Coisas tenebrosas aconteceram neste país em uma só semana. Saímos dela bem menores: famílias desabrigadas, desaparecidos e mortos em todo o Norte do país. Casas inteiras, algumas com moradores e pertences desabaram; e uma delas, com antena parabólica no teto a indicar que a modernidade não foi suficiente para reduzir a miséria e garantir o mais básico que um ser humano pode almejar: o direito à vida. Tudo desceu igarapé abaixo, diante dos olhos arregalados dos brasileiros e dos telespectadores do mundo. E isto foi, apenas, “um pouquinho de Brasil”, o mais estava por vir. A Anistia Internacional, como faz todos os anos, trouxe à luz o seu Relatório sobre os Direitos Humanos, com os dados de 2022, e fomos brindados, no pente fino sobre o mundo que temos, com o troféu de campeão de violência em quase todas as modalidades nas quais a mesma pode ser praticada. Somos o país que mais mata LGBTQIA+, que mais comete crimes de feminicídio, racismo, infanticídio e consente a violência policial. Para os que acham pouco, uma criança de treze anos, em São Paulo, armada com uma faca, mata uma professora, fere várias outras pessoas, dentro de uma sala de aula. A estatística fúnebre da COVID crava a marca de 700 mil mortos e o dobrar dos sinos lembra as fatídicas perguntas ainda não respondidas pelos culpados. Já é tarde e os telejornais do dia, em coro com o Banco Central do Brasil, essa Estrela Dalva do Mercado, ainda clamam por um “Arcabouço Fiscal Convincente”. Seria somente o escárnio, não fosse o Tic-Tac de um relógio, cravejado de brilhantes, guardado na casa de um automobilista aposentado, para renovar o ânimo das redações da mídia, fascinadas pelo mercado e premidas pela publicidade dos Bancos e Financeiras, patrocinadoras da programação das redes; e exaustas, também, pela cobertura necessária das catástrofes, que desviam, vez em quanto, nossa atenção dos malfeitos dos artífices da cizânia e do caos, na economia e na política. Ufa, sextou!

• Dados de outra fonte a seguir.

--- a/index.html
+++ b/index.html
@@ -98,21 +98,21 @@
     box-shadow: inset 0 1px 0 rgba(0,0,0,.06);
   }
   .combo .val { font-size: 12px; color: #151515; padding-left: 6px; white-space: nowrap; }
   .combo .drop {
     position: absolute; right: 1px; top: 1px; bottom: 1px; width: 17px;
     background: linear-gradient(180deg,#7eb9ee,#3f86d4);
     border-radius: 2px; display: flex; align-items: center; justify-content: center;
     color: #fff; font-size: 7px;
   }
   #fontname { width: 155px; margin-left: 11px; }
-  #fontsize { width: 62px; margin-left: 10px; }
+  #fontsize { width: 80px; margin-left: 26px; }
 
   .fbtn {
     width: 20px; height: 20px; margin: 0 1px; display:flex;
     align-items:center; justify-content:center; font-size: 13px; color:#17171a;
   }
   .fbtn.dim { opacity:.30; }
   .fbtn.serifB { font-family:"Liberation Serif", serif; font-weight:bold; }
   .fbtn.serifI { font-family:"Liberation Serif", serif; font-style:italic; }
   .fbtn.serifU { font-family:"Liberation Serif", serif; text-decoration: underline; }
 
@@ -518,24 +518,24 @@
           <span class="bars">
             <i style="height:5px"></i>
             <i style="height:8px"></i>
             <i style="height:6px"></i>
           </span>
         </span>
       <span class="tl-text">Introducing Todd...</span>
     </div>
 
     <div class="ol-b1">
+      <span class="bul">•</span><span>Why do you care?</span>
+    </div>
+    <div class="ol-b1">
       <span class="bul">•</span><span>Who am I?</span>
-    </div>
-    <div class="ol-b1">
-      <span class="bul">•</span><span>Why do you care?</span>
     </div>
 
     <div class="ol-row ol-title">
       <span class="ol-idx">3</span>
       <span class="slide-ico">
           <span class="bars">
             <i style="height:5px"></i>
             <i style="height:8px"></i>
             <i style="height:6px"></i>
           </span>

E o que faremos com essa pauta de assuntos vexatórios? Preparei-me para refletir um pouco sobre o Orientalismo, com o fito de não cometer sacrilégio ao falar do intercâmbio com a China sem fundamentação teórica. Em cima da minha mesa, está a obra de Edward W. Said (Orientalismo: O Oriente como invenção do Ocidente. São Paulo: Companhia das Letras, 2007), que não me deixa mentir, mas as intemperes, os vírus e as maldades da vida obrigaram-me a mudar de plano e bem cedo, ao romper do último prazo para entregar a crônica, num passar de olhos pela estante, deparo-me com a companheira de sempre, quando o assunto é violência institucionalizada: Hannah Arendt (Sobre a Violência. Rio de Janeiro: Relume-Dumará, 1994). Escrito entre 1968-1969, trata dos tempos difíceis da ruptura entre dois momentos da história contemporânea: as grandes guerras e o prenúncio da pós-modernidade. No tal Primeiro Mundo, a Revolução eclodiu nas Universidades Francesas e espalhou-se pela Europa, enquanto a Guerra Fria entre as potências mundiais vivia o seu momento de Glória. Por aqui, o bicho já estava pegando há alguns anos, na forma de Atos Institucionais, chibatadas, prisões, torturas e desaparecimentos, enquanto os “analfabetos políticos” depositavam nas “cestinhas patrióticas”, anéis e alianças de ouro na Campanha “Ouro para o Bem do Brasil”. Lá se vão mais de cinquenta anos, e um novo arremedo de Guerra Fria recomeça pelos mesmos cantos do mundo e aqui, entre nós, o maldito Tic-Tac de um relógio faz lembrar que mudamos muito pouco, que ainda não enterramos todos os nossos mortos e ainda nos conformamos com as mesmas desgraças de antigamente: a dominação dos poderosos, perpetuando as desigualdades e enfraquecendo a democracia.
Assim, apoiado em Arendt (p.63), concluo a minha avaliação apressada sobre o conjunto da obra desta semana: “mais uma vez, não sabemos aonde estes desenvolvimentos podem nos conduzir, mas sabemos, ou deveríamos saber, que cada diminuição no poder é um convite à violência – quando menos já simplesmente porque aqueles que detêm o poder e o sentem escapar de suas mãos, sejam eles os governantes ou os governados, têm sempre achado difícil resistir à tentação de substituí-lo pela violência”.